Directions: From the records below, give the number of lines that contain the string "margin", without any other text.

Raw data:
•••••

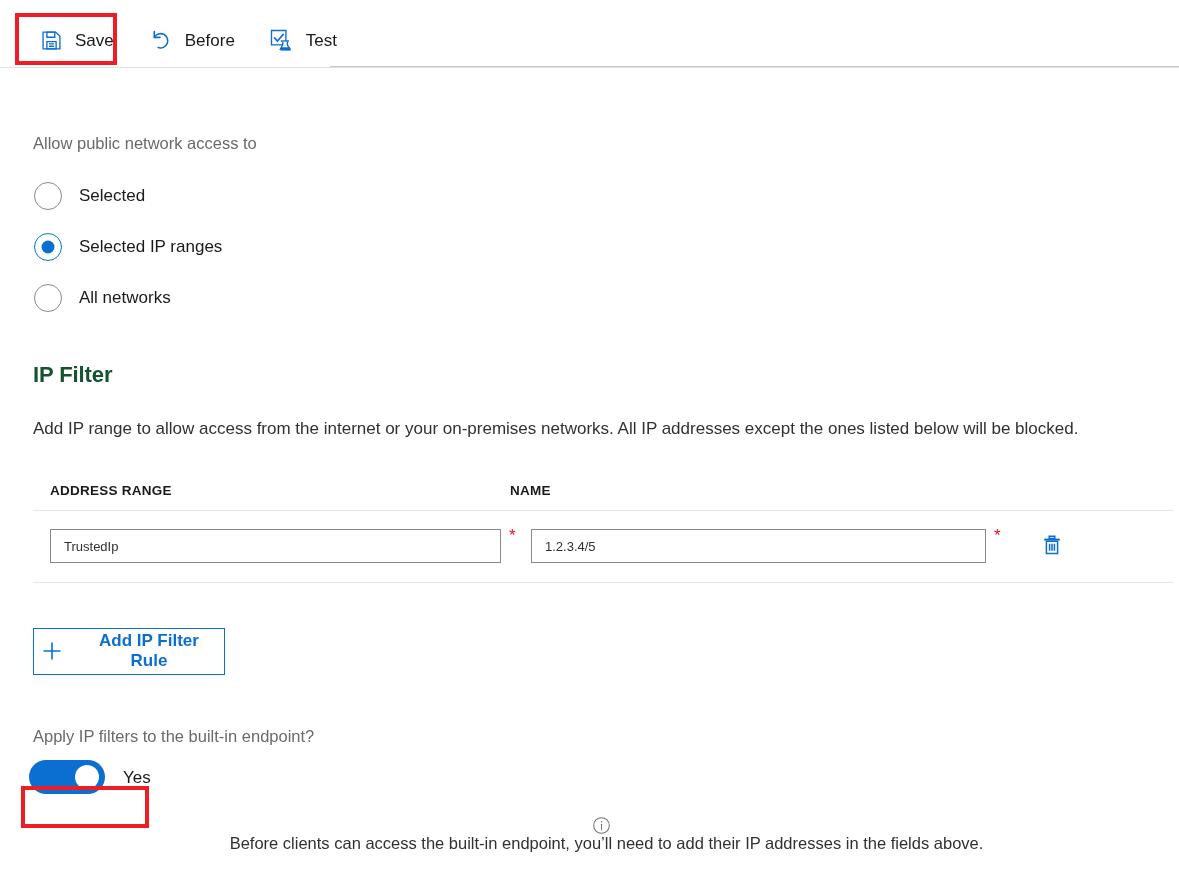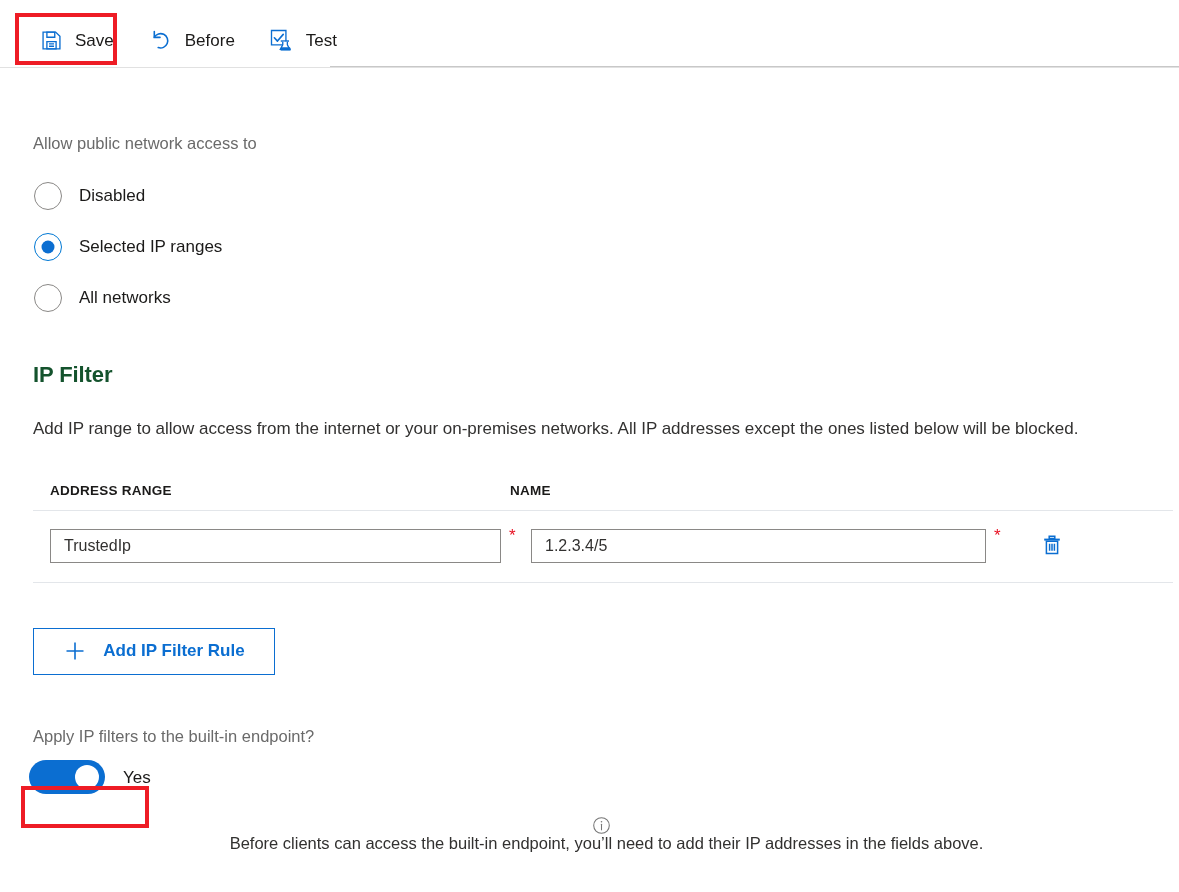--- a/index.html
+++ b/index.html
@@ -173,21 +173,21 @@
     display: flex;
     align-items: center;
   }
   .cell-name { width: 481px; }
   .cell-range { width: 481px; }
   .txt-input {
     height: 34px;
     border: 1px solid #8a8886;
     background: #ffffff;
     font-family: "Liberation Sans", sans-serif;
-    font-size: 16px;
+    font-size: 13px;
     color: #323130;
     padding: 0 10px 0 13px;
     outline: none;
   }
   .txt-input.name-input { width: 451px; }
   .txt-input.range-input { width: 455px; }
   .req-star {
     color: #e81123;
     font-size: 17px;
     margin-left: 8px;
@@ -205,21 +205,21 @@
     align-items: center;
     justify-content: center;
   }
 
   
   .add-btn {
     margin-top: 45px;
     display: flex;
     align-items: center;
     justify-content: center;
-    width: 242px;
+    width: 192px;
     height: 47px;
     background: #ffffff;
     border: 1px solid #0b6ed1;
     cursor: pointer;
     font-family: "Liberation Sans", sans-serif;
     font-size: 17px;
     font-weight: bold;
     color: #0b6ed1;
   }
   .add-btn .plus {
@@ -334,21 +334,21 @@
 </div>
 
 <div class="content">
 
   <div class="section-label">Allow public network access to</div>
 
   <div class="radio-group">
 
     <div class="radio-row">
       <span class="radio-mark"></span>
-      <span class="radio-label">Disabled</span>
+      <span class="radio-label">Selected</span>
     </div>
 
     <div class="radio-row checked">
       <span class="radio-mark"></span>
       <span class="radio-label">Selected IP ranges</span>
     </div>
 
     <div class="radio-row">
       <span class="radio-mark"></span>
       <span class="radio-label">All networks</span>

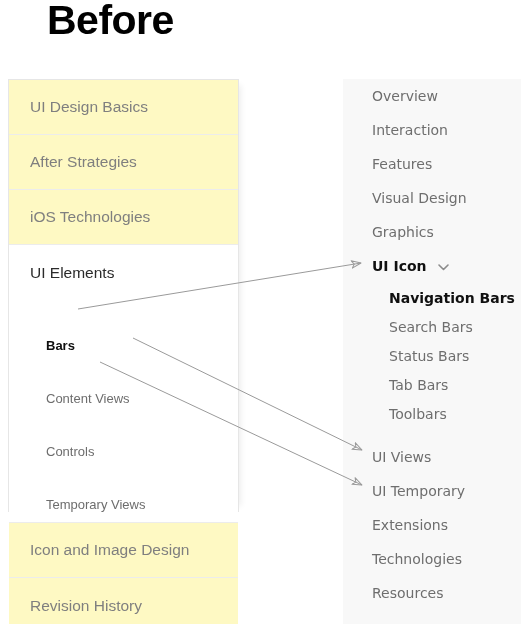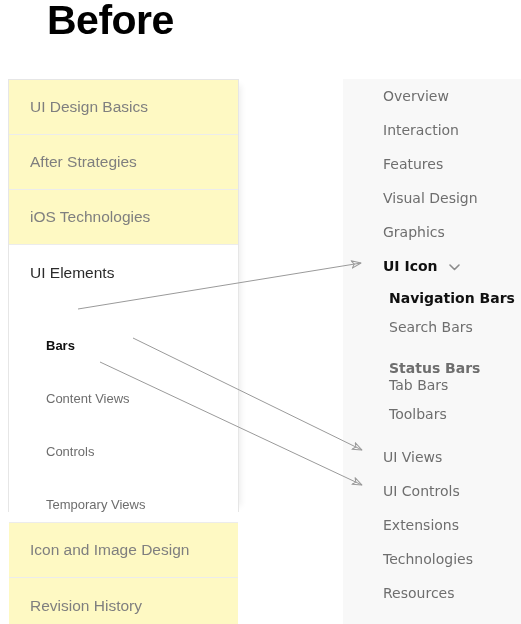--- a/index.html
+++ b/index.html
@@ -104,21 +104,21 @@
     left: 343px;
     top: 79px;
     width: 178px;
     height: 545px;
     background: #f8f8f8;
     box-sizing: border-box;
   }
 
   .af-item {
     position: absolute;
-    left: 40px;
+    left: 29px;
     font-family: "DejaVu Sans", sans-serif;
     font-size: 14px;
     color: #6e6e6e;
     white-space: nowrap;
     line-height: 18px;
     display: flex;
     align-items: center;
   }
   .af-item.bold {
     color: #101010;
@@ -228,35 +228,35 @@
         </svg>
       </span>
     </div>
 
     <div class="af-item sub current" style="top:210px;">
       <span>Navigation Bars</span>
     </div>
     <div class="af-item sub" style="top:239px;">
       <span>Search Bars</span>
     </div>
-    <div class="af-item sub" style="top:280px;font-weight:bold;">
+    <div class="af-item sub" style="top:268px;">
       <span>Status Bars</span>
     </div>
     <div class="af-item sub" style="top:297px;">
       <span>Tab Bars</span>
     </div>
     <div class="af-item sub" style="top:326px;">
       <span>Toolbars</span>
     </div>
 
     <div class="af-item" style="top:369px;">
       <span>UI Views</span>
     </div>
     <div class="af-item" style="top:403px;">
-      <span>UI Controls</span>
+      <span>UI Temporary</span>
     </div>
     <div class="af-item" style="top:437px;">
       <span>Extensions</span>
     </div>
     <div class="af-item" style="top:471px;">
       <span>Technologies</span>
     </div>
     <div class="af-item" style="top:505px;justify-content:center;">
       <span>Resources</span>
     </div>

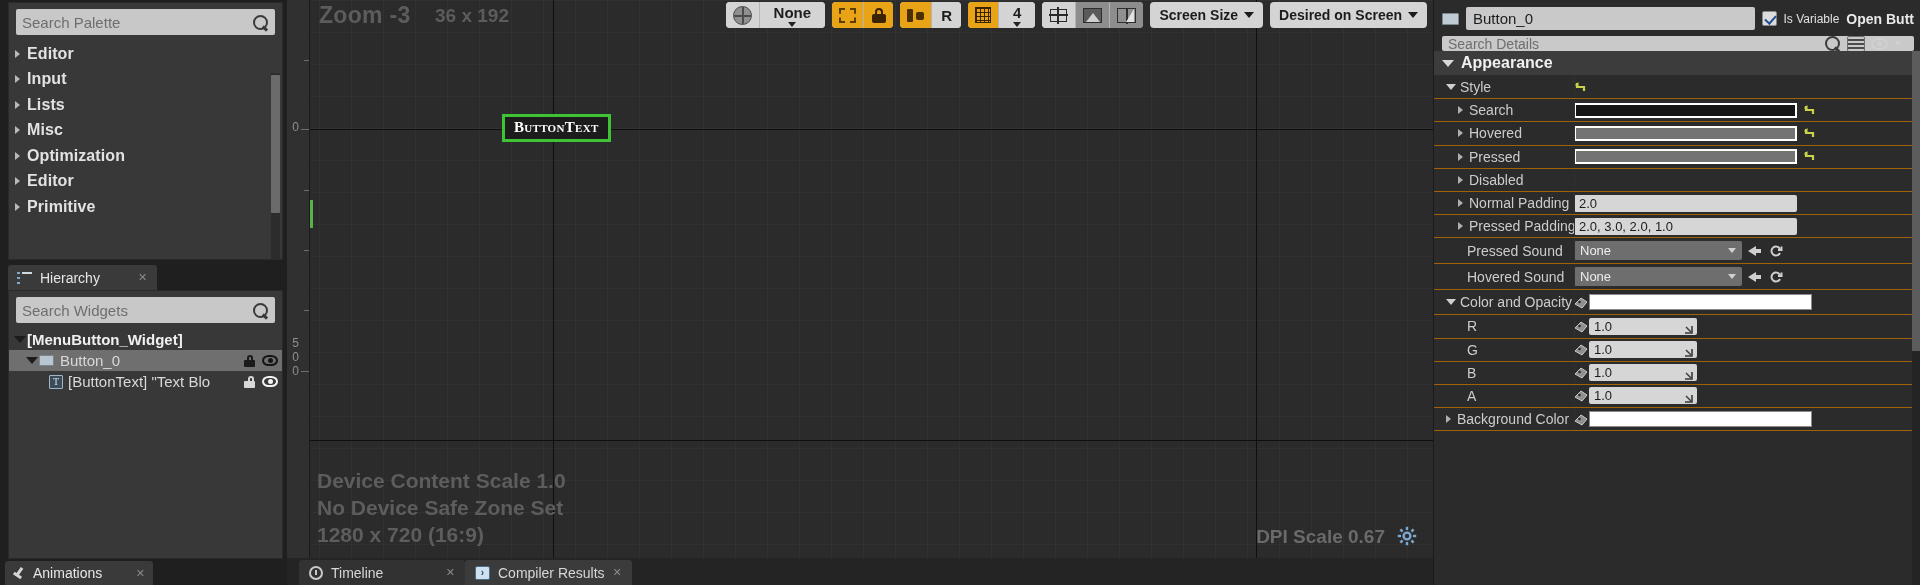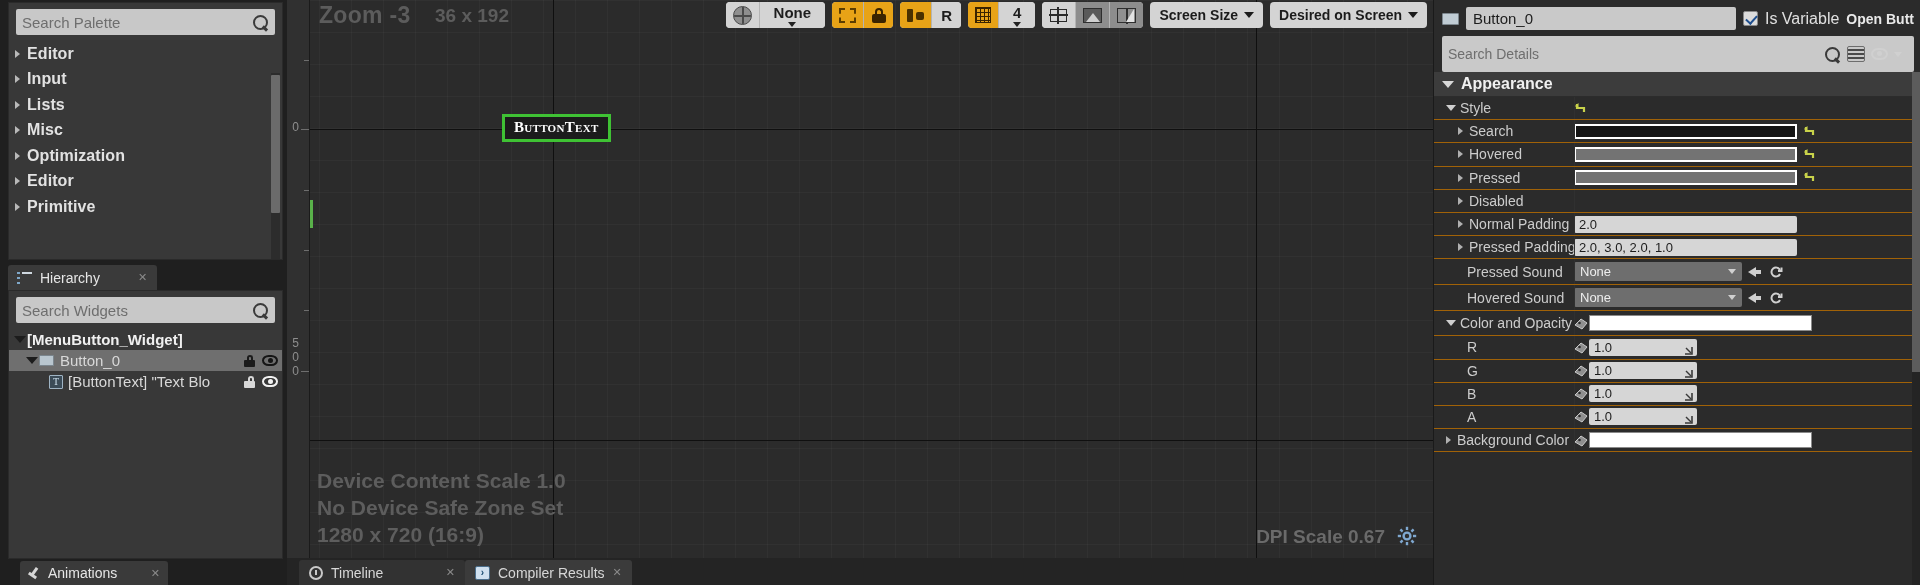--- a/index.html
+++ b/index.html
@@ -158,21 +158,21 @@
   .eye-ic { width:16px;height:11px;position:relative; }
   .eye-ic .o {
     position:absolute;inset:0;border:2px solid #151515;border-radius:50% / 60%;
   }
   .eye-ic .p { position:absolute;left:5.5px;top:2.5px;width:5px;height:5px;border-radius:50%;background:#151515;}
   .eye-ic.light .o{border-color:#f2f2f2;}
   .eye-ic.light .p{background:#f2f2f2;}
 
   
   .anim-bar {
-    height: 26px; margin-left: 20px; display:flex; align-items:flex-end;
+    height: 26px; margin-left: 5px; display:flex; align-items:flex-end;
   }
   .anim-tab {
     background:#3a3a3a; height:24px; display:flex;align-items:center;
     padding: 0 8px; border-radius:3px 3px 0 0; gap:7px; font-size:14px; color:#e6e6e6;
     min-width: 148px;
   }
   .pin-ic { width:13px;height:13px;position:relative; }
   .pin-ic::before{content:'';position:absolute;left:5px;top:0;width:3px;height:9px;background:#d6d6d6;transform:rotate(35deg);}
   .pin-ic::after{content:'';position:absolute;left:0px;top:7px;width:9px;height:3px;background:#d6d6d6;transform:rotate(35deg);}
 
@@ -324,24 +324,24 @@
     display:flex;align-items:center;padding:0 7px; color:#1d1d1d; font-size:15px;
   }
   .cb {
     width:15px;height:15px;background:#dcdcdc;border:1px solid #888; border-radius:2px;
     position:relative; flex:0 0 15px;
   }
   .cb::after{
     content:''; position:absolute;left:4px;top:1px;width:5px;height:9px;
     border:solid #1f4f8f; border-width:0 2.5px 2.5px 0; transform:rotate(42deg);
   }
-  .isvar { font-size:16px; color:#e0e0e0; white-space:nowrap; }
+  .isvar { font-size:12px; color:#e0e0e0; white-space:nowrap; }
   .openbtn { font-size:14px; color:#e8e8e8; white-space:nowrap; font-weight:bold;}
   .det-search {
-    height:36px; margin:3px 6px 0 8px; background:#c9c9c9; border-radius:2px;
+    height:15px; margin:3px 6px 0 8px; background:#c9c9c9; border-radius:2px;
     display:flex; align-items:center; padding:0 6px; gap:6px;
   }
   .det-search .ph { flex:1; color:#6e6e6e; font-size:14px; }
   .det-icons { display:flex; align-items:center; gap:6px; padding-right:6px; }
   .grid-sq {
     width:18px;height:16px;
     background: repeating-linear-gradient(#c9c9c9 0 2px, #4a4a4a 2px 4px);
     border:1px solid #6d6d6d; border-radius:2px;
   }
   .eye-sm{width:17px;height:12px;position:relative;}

•••••

Exercise output: 6